Militer AS Siapkan Rp30 Triliun untuk Kembangkan AI

Militer AS Siapkan Rp30 Triliun untuk Kembangkan AI

DEPARTEMEN Pertahanan Amerika Serikat mengatakan bahwa mereka akan menghabiskan USD2 miliar (Rp30 triliun) untuk mengembangkan proyek terkait kecerdasan buatan dalam waktu lima tahun ke depan.

Dana tersebut akan digunakan untuk mengembangkan kemampuan AI AS

dan melibatkan DARPA (Defense Advanced Research Projects Agency). Hal ini diungkap oleh Director DARPA, Steven Walker.

DARPA akan menggunakan dana ini untuk berbagai proyek.

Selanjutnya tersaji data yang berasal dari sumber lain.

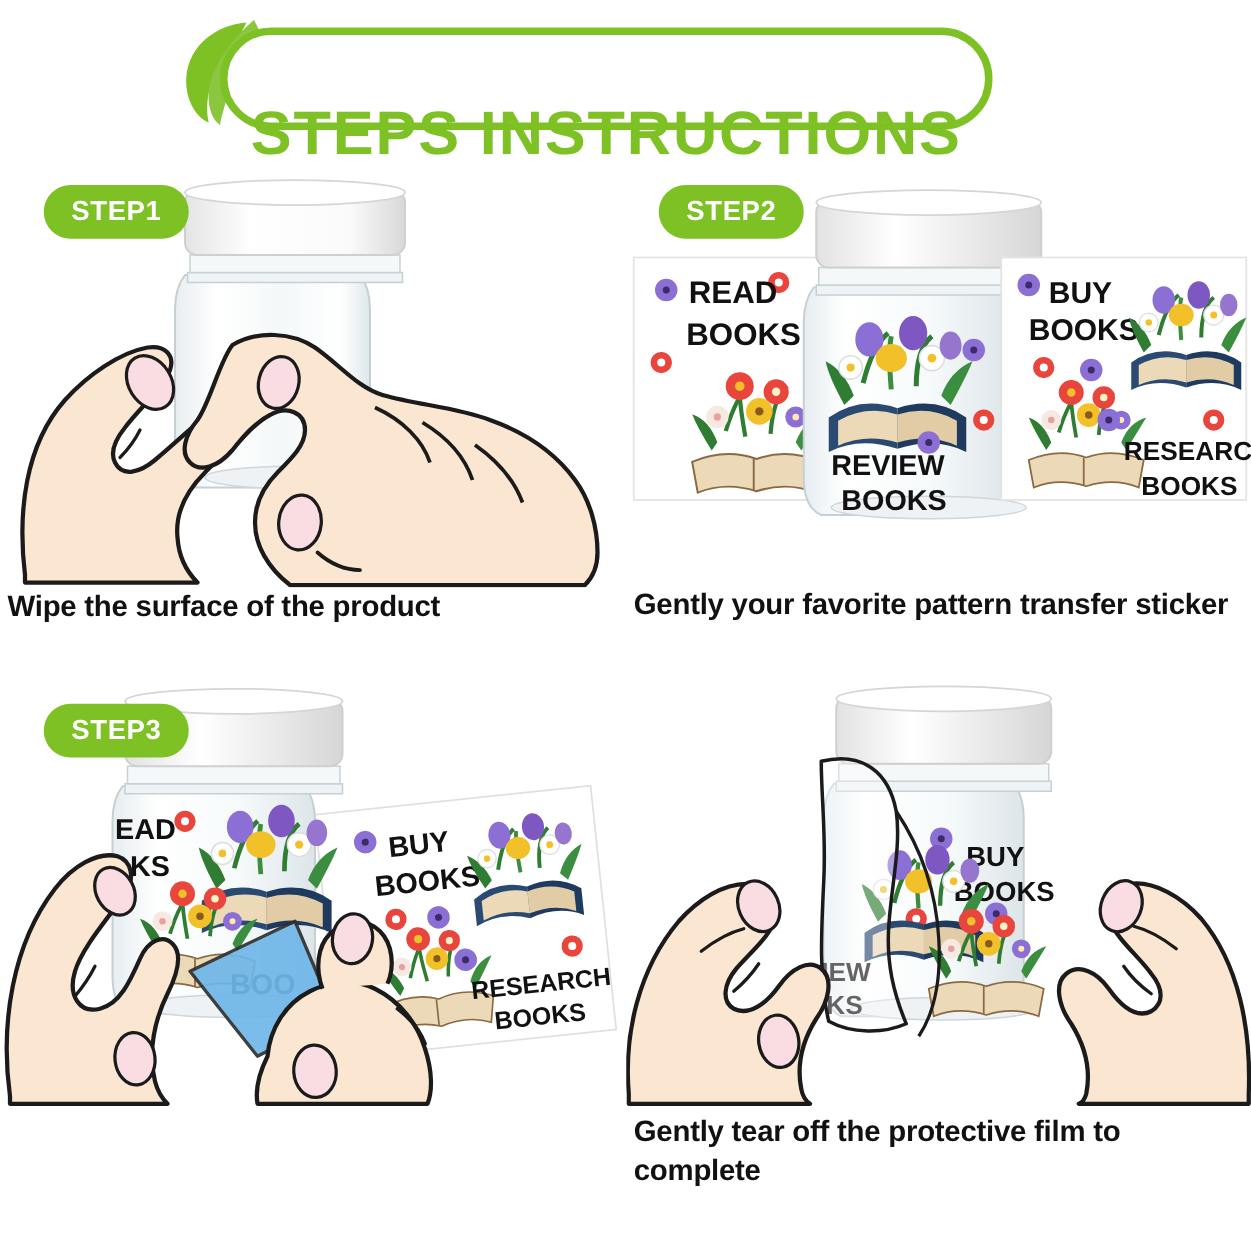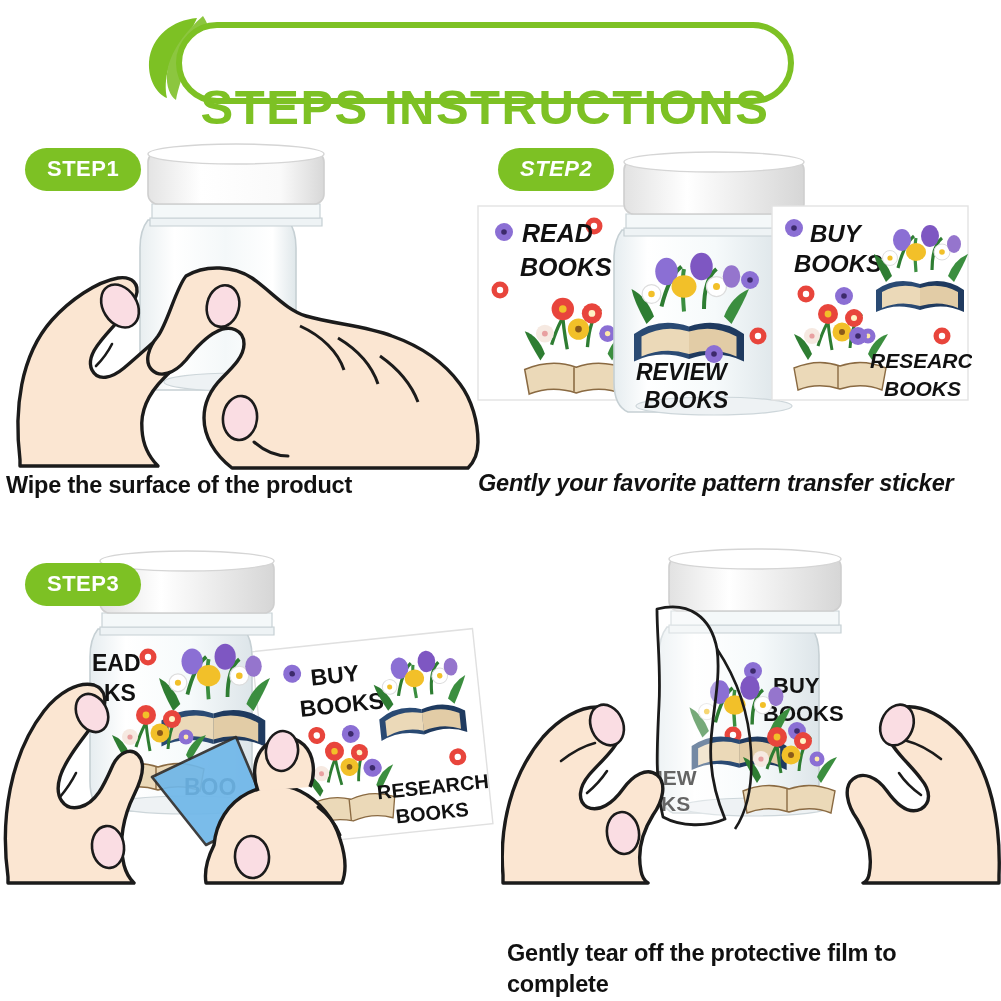--- a/index.html
+++ b/index.html
@@ -45,7 +45,7 @@
     z-index:9;
     font-family:"Liberation Sans", sans-serif;
   }
-  #p1 .badge,#p3 .badge{left:25px;text-align:center;}
+  #p1 .badge,#p3 .badge{left:35px;text-align:center;}
   #p2 .badge,#p4 .badge{left:26px;}
 
   .scene{position:absolute;left:0;top:0;width:500px;height:340px;}

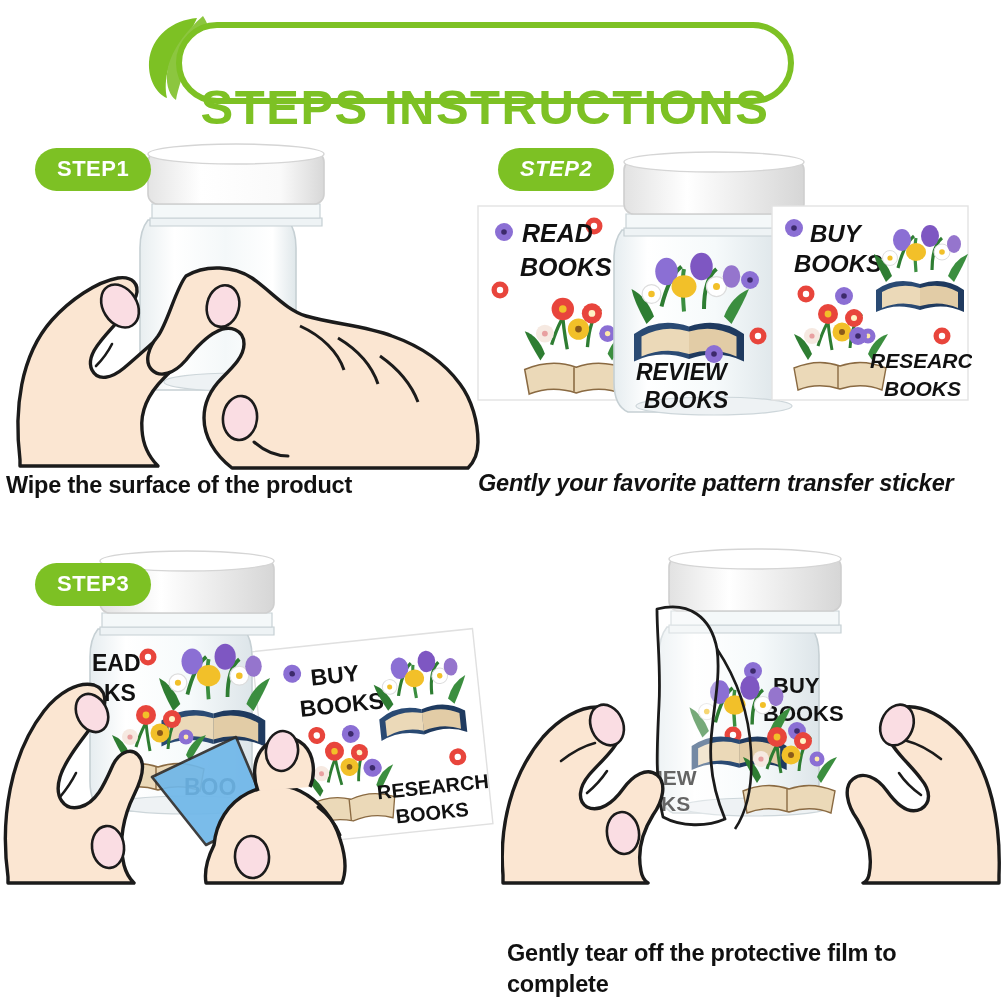--- a/index.html
+++ b/index.html
@@ -32,7 +32,7 @@
   
   .panel{position:absolute;width:500px;height:440px;}
   #p1{left:0;top:130px;}
-  #p2{left:472px;top:130px;font-style:italic;}
+  #p2{left:501px;top:130px;}
   #p3{left:0;top:545px;}
   #p4{left:501px;top:545px;}
 

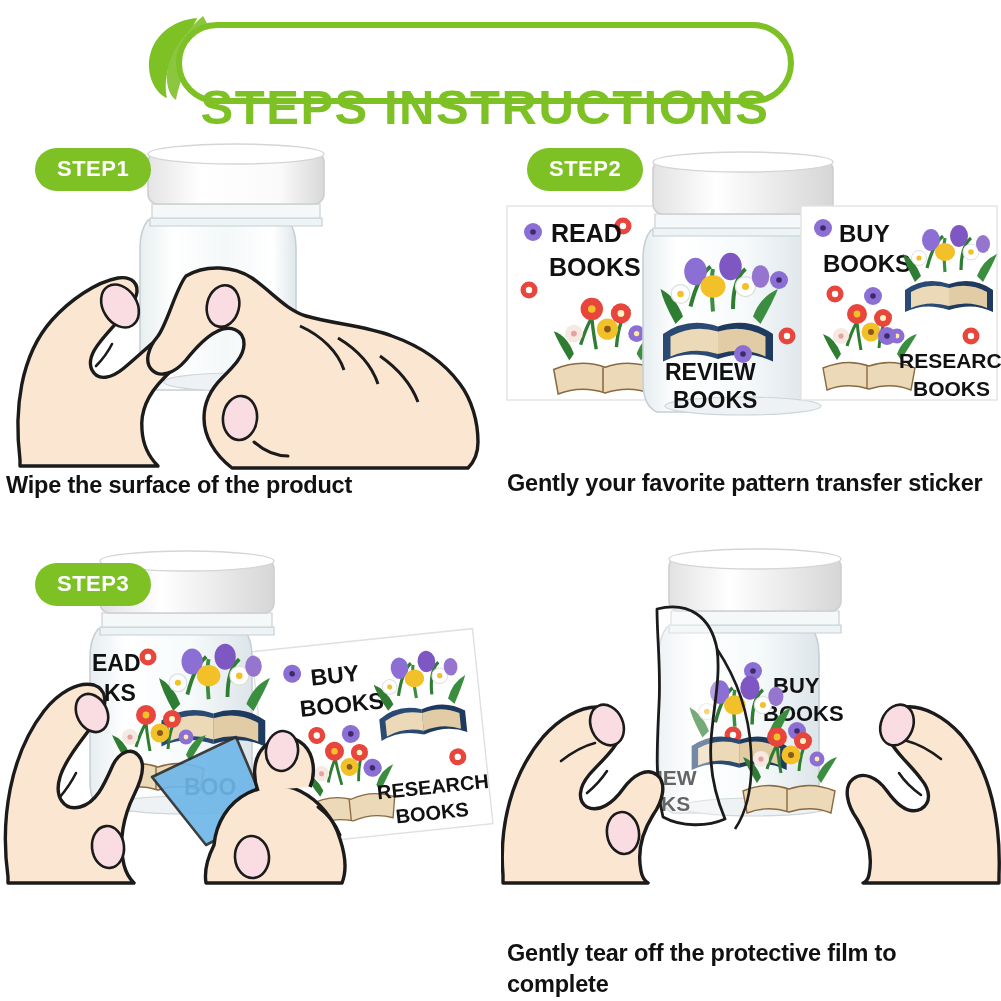--- a/index.html
+++ b/index.html
@@ -60,7 +60,7 @@
   #p1 .caption{top:340px;}
   #p2 .caption{top:338px;}
   #p3 .caption{top:345px;}
-  #p4 .caption{top:345px;margin-top:48px;}
+  #p4 .caption{top:345px;}
 </style>
 </head>
 <body>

Salah satunya adalah untuk membuat mesin yang memiliki kemampuan untuk berpikir dan berkomunikasi layaknya manusia.

Pendanaan ini juga diharapkan akan membuat AS tidak kalah dari Tiongkok dalam pengembangan teknologi AI. AI kini memang menjadi salah satu bidang teknologi yang Tiongkok coba untuk kembangkan.

Saat ini, DARPA telah memiliki beberapa proyek terkait AI. Masing-masing proyek itu mencoba untuk menemukan cara baru untuk menggunakan AI untuk memecahkan masalah, seperti yang disebutkan oleh Digital Trends.

Pemerintah AS tertarik dengan teknologi AI yang memungkinkan mesin

untuk mengidentifikasi video, audio dan gambar yang berbahaya.

DARPA juga tertarik untuk mengembangkan AI yang bisa menjadi rekan manusia, yang dapat membuat kesimpulan dan memberikan penjelasan mengapa mereka mengambil kesimpulan tersebut.

Membiarkan mesin mengambil alih tugas manusia untuk melakukan analisis militer

dan mengambil keputusan terkait senjata yang bisa melukai atau bahkan membunuh manusia lain adalah tindakan kontroversial, menurut The Verge.